Roy has brought The Starving Ear to YouTube where his videos have garnered nearly seven million views, and tens of thousands of comments, many of them coherent. The Starving Ear on YouTube features Roy's songs and commentary, but also "Ear to Ear" conversations, Roy's interviews with artists, authors and activists whose work engages the world and changes it for the better.

Zimmerman founded and wrote all the material for the comedy folk quartet The Foremen, who recorded four albums, two of them for Warner/Reprise Records. The Foremen toured extensively, playing the nation's major folk venues, a lot of fancy Progressive benefits, Pete Seeger's Clearwater Festival (under an overpass in the rain) and CBGB. Zimmerman wrote over five hours of satire for the group. "We never did it all at once," he reports, "but we kept it ready in case we had to filibuster."

The Foremen were featured on NPR's "All Things Considered," and many other syndicated talk radio shows.

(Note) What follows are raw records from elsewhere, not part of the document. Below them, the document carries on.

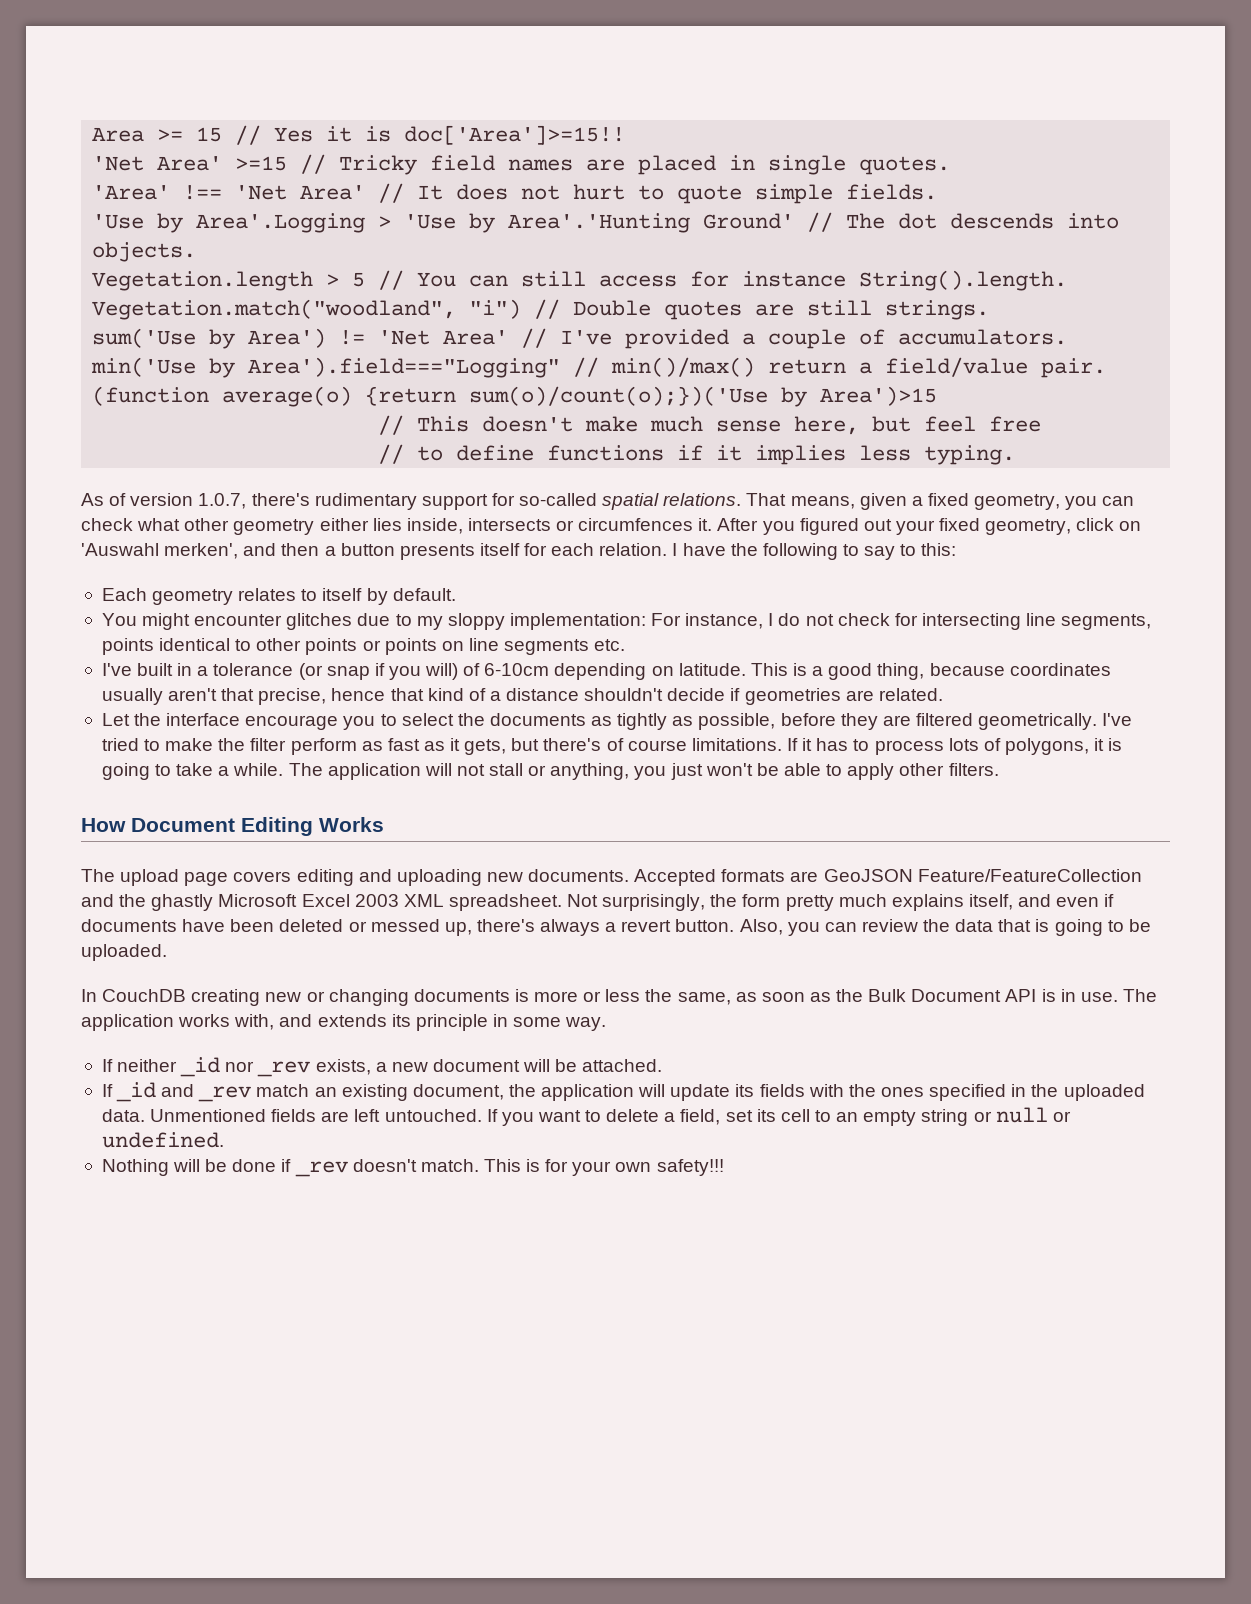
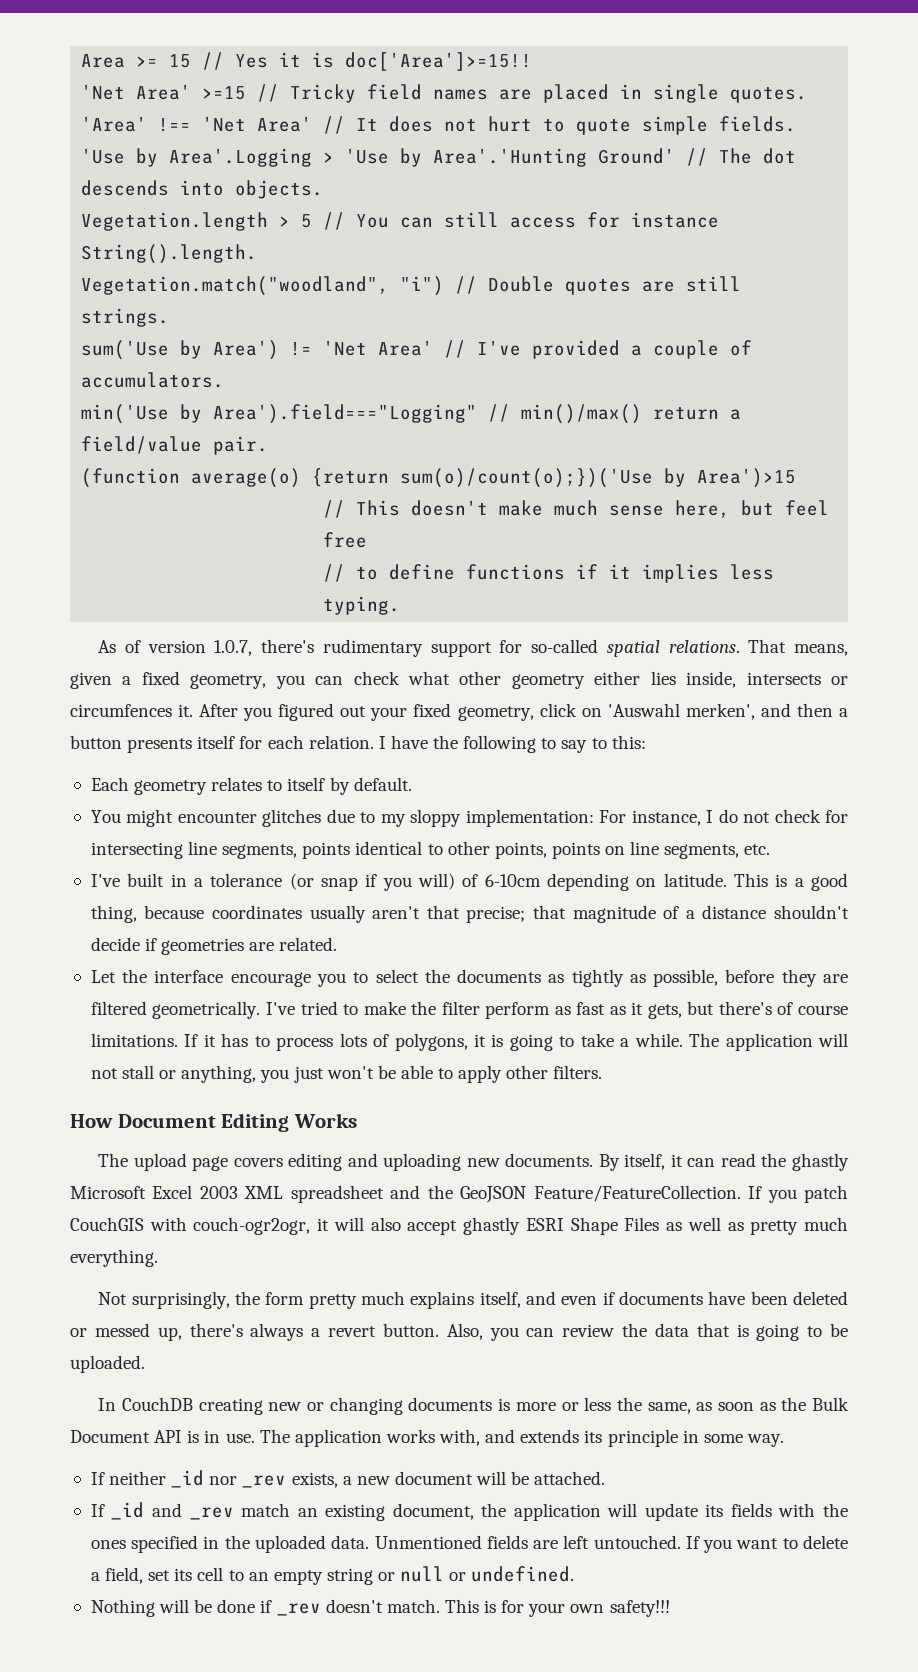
- You might encounter glitches due to my sloppy implementation: For instance, I do not check for intersecting line segments, points identical to other points or points on line segments etc.
+ You might encounter glitches due to my sloppy implementation: For instance, I do not check for intersecting line segments, points identical to other points, points on line segments, etc.
- This is a good thing, because coordinates usually aren't that precise, hence that kind of a distance shouldn't decide if geometries are related.
+ This is a good thing, because coordinates usually aren't that precise; that magnitude of a distance shouldn't decide if geometries are related.
- Accepted formats are GeoJSON Feature/FeatureCollection and the ghastly Microsoft Excel 2003 XML spreadsheet. Not surprisingly, the form pretty much explains itself, and even if documents have been deleted or messed up, there's always a revert button.
+ By itself, it can read the ghastly Microsoft Excel 2003 XML spreadsheet and the GeoJSON Feature/FeatureCollection. If you patch CouchGIS with couch-ogr2ogr, it will also accept ghastly ESRI Shape Files as well as pretty much everything.
+ Not surprisingly, the form pretty much explains itself, and even if documents have been deleted or messed up, there's always a revert button.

They shared the air with Al Franken on NPR's "Talk of the Nation." They got to sing Zimmerman's lampoon of Oliver North, "Ollie Ollie Off Scot Free" directly to the colonel himself on North's own syndicated show. "Friends," said North, "this is a very weird group."

Roy's satirical revues "Yup!" and "Up the Yup!" written and performed for The San Jose Repertory Company in the 1980s, became the longest-running shows in San Jose history. Later, Roy rode the Comedy Boom as a member of the duo, the Reagan Brothers. His partner, Stevie Coyle is now a major light on the folk circuit.

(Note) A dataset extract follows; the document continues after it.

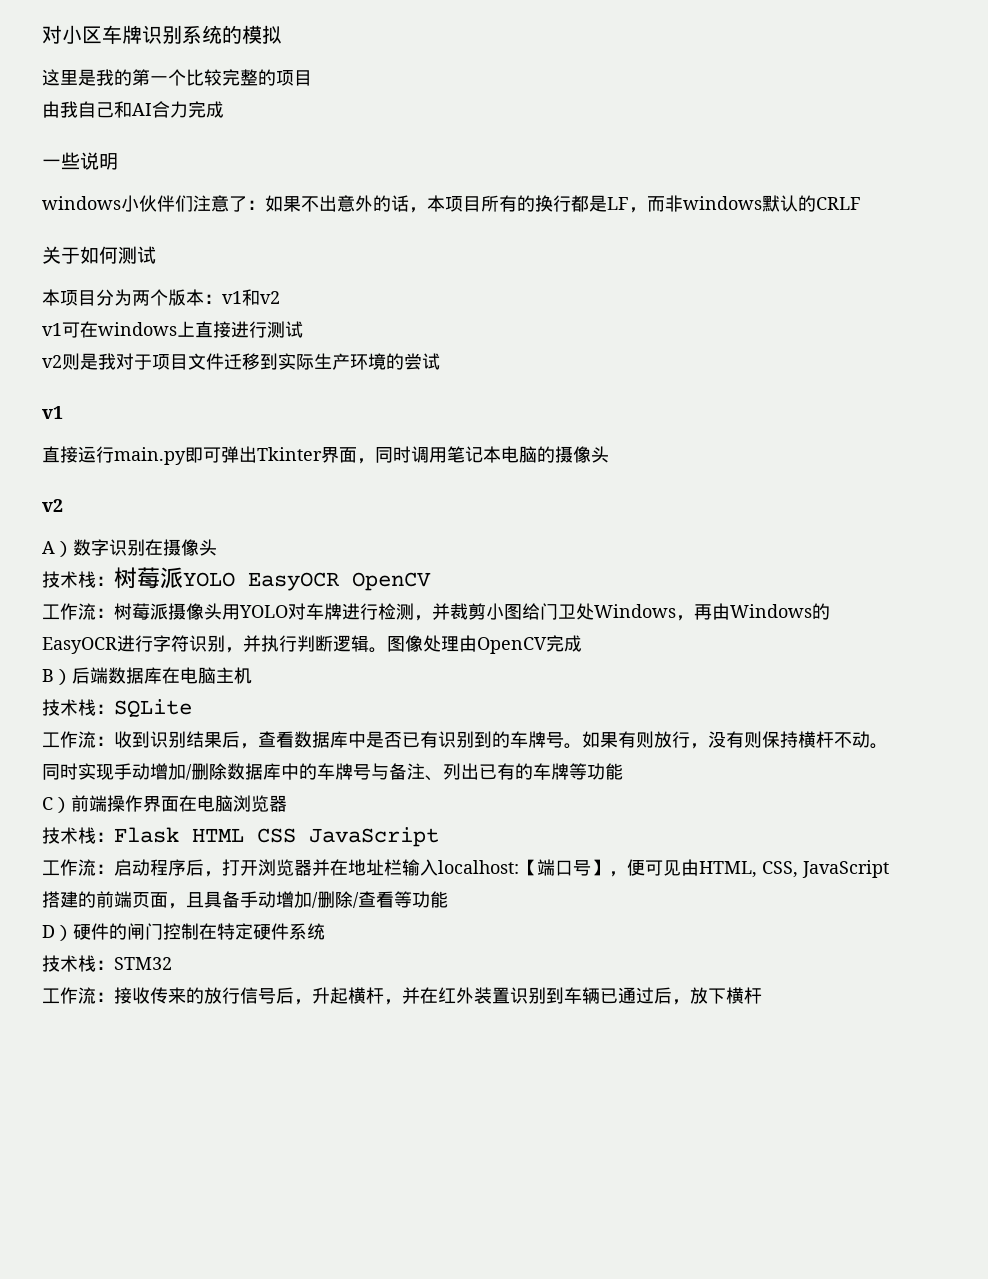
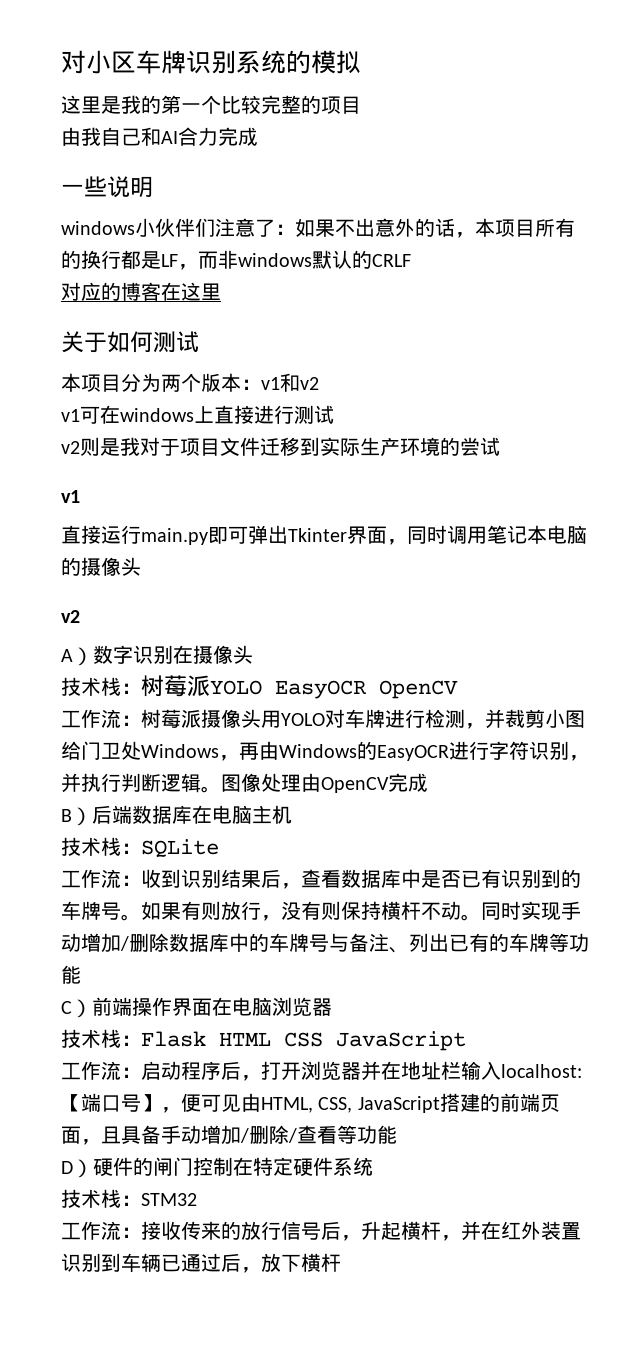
+ 对应的博客在这里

Steeped in musical theatre, Roy was fascinated at an early age with the ingenious economy of Irving Berlin, the witty innuendo of Cole Porter and the high-wire rhyme and reason of Stephen Sondheim. You can hear The Beatles and The Beach Boys in there, but folk influences loom large as well: Phil Ochs' unapologetic blend of humor and politics, Pete Seeger's unflagging commitment to social justice, The Roches' eccentric soulfulness.

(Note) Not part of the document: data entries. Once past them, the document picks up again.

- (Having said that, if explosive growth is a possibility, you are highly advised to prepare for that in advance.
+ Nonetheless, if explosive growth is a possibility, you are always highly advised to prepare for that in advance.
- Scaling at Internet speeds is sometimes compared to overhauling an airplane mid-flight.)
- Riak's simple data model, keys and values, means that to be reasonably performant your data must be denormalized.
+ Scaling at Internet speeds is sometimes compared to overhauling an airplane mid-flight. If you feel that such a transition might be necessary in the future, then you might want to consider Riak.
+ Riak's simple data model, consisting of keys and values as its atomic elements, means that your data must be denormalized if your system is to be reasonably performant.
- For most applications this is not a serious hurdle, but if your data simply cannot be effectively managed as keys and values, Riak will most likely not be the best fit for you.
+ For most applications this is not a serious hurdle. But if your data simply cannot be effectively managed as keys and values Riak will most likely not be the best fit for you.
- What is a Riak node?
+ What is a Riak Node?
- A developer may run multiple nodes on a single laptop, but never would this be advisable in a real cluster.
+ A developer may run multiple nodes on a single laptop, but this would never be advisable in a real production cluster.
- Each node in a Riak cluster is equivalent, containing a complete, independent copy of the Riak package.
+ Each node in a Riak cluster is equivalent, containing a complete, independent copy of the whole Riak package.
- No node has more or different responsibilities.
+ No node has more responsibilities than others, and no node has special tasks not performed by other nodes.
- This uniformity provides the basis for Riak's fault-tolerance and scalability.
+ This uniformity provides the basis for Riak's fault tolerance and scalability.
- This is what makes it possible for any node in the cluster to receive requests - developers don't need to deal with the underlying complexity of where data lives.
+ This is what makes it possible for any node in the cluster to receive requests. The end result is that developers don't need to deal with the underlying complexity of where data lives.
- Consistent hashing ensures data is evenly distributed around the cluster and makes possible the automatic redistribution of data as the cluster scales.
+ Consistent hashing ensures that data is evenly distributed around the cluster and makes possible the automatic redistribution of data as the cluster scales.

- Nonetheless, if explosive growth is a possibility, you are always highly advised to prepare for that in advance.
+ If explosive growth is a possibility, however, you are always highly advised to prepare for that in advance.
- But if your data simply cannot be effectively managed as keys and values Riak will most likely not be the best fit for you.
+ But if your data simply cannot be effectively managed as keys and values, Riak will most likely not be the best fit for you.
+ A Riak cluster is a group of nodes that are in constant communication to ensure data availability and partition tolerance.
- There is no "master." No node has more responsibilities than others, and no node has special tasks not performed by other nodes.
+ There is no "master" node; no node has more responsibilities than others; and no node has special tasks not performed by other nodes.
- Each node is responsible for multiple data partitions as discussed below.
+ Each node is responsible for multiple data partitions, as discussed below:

So come in from the fog. Climb down the narrow staircase into the dimly lit brick-walled basement where the air is cool and filled with espresso and conversation. Take a seat at the tiny round table near the stage. Woody Guthrie famously emblazoned his guitar with the words, "This Machine Kills Fascists." Pete Seeger adapted the phrase for his banjo to "This Machine Surrounds Hate and Forces It to Surrender." Now, it's lights up, and a singer takes the stage in a white shirt and tie - "Bobby Kennedy meets Bobby Dylan" - strumming for all he's worth and singing, "This Machine drives neocon, jingoistic, war-mongering, xenophobic crypto-fascists from the room!"